[Your task] Will you write out the data exactly, excluding every picture?

[Supplied data]
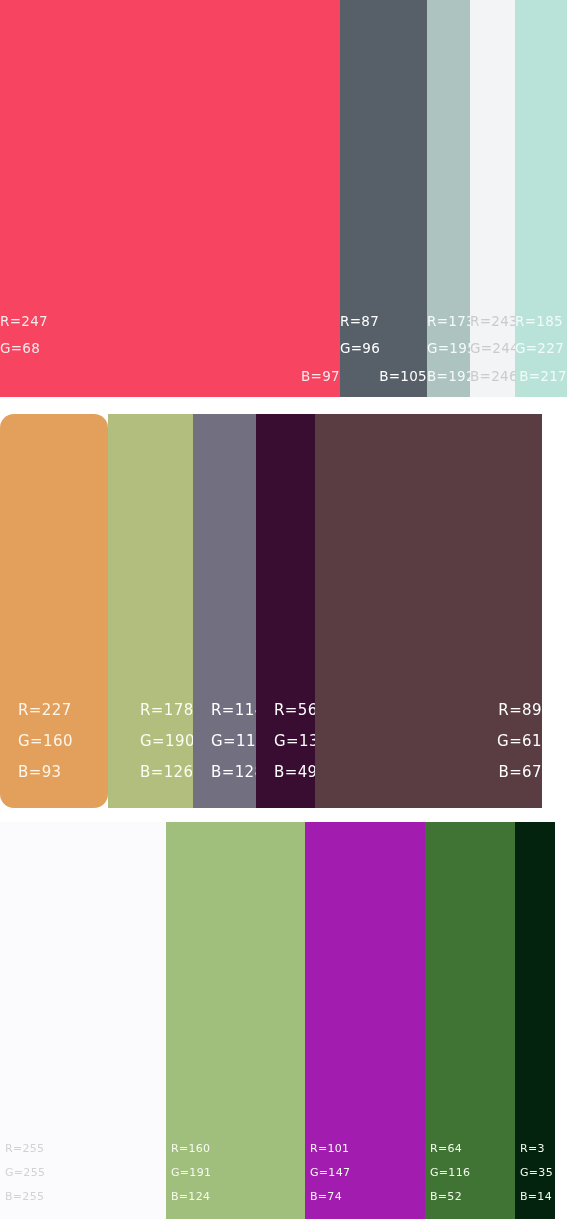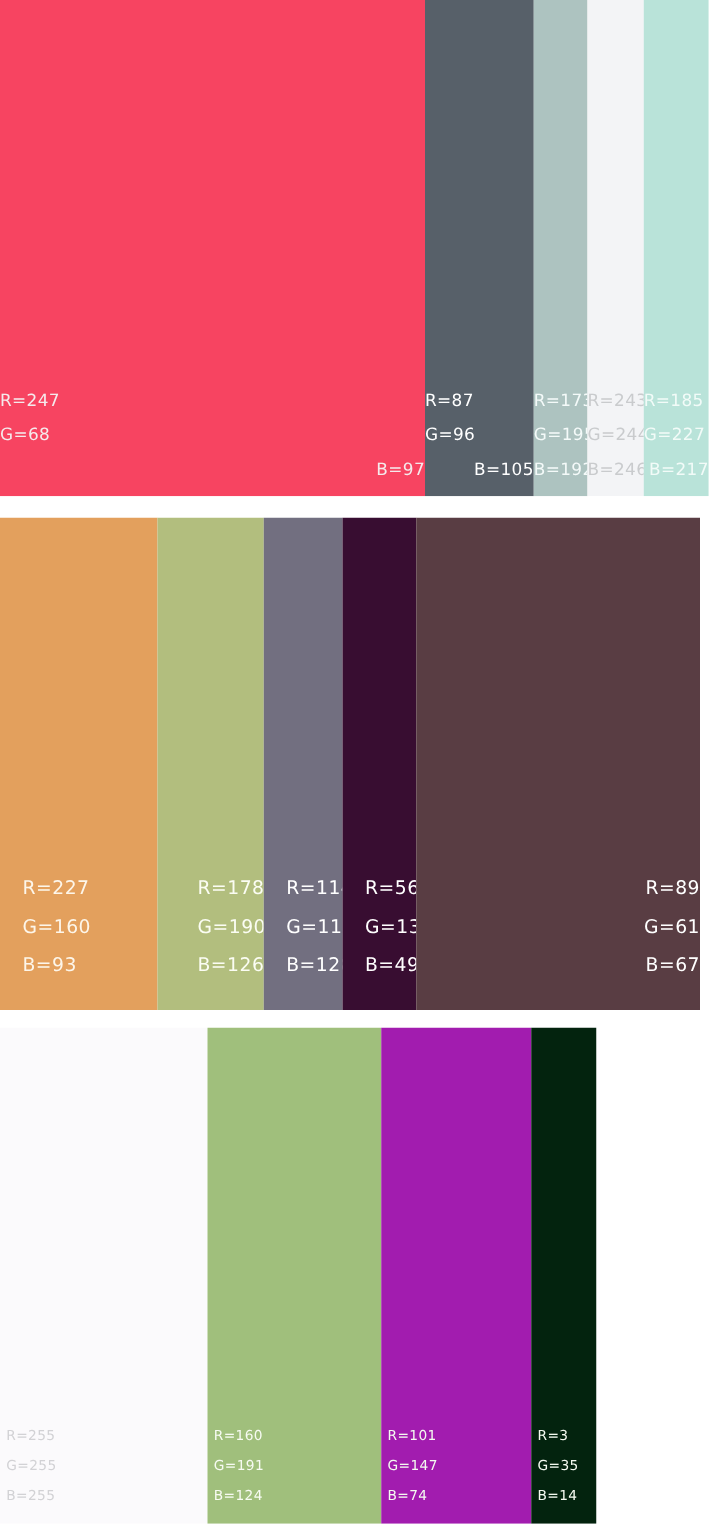--- a/index.html
+++ b/index.html
@@ -116,21 +116,21 @@
       </div>
       <div class="swatch" style="width: 52px; background: rgb(185, 227, 217);">
         <div class="swatch-labels" style="color: rgb(242, 251, 248);">
           <span class="swatch-line">R=185</span>
           <span class="swatch-line">G=227</span>
           <span class="swatch-line">B=217</span>
         </div>
       </div>
     </div>
   <div class="palette-row" id="row-2" style="top: 414px; height: 394px;">
-      <div class="swatch" style="width: 126px; background: rgb(227, 160, 93);">
+      <div class="swatch" style="width: 108px; background: rgb(227, 160, 93); border-radius: 14px;">
         <div class="swatch-labels" style="color: rgb(253, 246, 234);">
           <span class="swatch-line">R=227</span>
           <span class="swatch-line">G=160</span>
           <span class="swatch-line">B=93</span>
         </div>
       </div>
       <div class="swatch" style="width: 85px; background: rgb(178, 190, 126);">
         <div class="swatch-labels" style="color: rgb(251, 253, 243); padding-left: 32px;">
           <span class="swatch-line">R=178</span>
           <span class="swatch-line">G=190</span>
@@ -174,21 +174,28 @@
           <span class="swatch-line">B=124</span>
         </div>
       </div>
       <div class="swatch" style="width: 120px; background: #a21caf;">
         <div class="swatch-labels" style="color: rgb(244, 250, 240);">
           <span class="swatch-line">R=101</span>
           <span class="swatch-line">G=147</span>
           <span class="swatch-line">B=74</span>
         </div>
       </div>
-      <div class="swatch" style="width: 52px; background: rgb(3, 35, 14);">
+      <div class="swatch" style="width: 90px; background: rgb(64, 116, 52);">
+        <div class="swatch-labels" style="color: rgb(244, 250, 240);">
+          <span class="swatch-line">R=64</span>
+          <span class="swatch-line">G=116</span>
+          <span class="swatch-line">B=52</span>
+        </div>
+      </div>
+      <div class="swatch" style="width: 40px; background: rgb(3, 35, 14);">
         <div class="swatch-labels" style="color: rgb(244, 250, 240);">
           <span class="swatch-line">R=3</span>
           <span class="swatch-line">G=35</span>
           <span class="swatch-line">B=14</span>
         </div>
       </div>
     </div>
 
 </div>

[Output for this task]
--- a/index.html
+++ b/index.html
@@ -116,21 +116,21 @@
       </div>
       <div class="swatch" style="width: 52px; background: rgb(185, 227, 217);">
         <div class="swatch-labels" style="color: rgb(242, 251, 248);">
           <span class="swatch-line">R=185</span>
           <span class="swatch-line">G=227</span>
           <span class="swatch-line">B=217</span>
         </div>
       </div>
     </div>
   <div class="palette-row" id="row-2" style="top: 414px; height: 394px;">
-      <div class="swatch" style="width: 126px; background: rgb(227, 160, 93);">
+      <div class="swatch" style="width: 108px; background: rgb(227, 160, 93); border-radius: 14px;">
         <div class="swatch-labels" style="color: rgb(253, 246, 234);">
           <span class="swatch-line">R=227</span>
           <span class="swatch-line">G=160</span>
           <span class="swatch-line">B=93</span>
         </div>
       </div>
       <div class="swatch" style="width: 85px; background: rgb(178, 190, 126);">
         <div class="swatch-labels" style="color: rgb(251, 253, 243); padding-left: 32px;">
           <span class="swatch-line">R=178</span>
           <span class="swatch-line">G=190</span>
@@ -174,21 +174,28 @@
           <span class="swatch-line">B=124</span>
         </div>
       </div>
       <div class="swatch" style="width: 120px; background: #a21caf;">
         <div class="swatch-labels" style="color: rgb(244, 250, 240);">
           <span class="swatch-line">R=101</span>
           <span class="swatch-line">G=147</span>
           <span class="swatch-line">B=74</span>
         </div>
       </div>
-      <div class="swatch" style="width: 52px; background: rgb(3, 35, 14);">
+      <div class="swatch" style="width: 90px; background: rgb(64, 116, 52);">
+        <div class="swatch-labels" style="color: rgb(244, 250, 240);">
+          <span class="swatch-line">R=64</span>
+          <span class="swatch-line">G=116</span>
+          <span class="swatch-line">B=52</span>
+        </div>
+      </div>
+      <div class="swatch" style="width: 40px; background: rgb(3, 35, 14);">
         <div class="swatch-labels" style="color: rgb(244, 250, 240);">
           <span class="swatch-line">R=3</span>
           <span class="swatch-line">G=35</span>
           <span class="swatch-line">B=14</span>
         </div>
       </div>
     </div>
 
 </div>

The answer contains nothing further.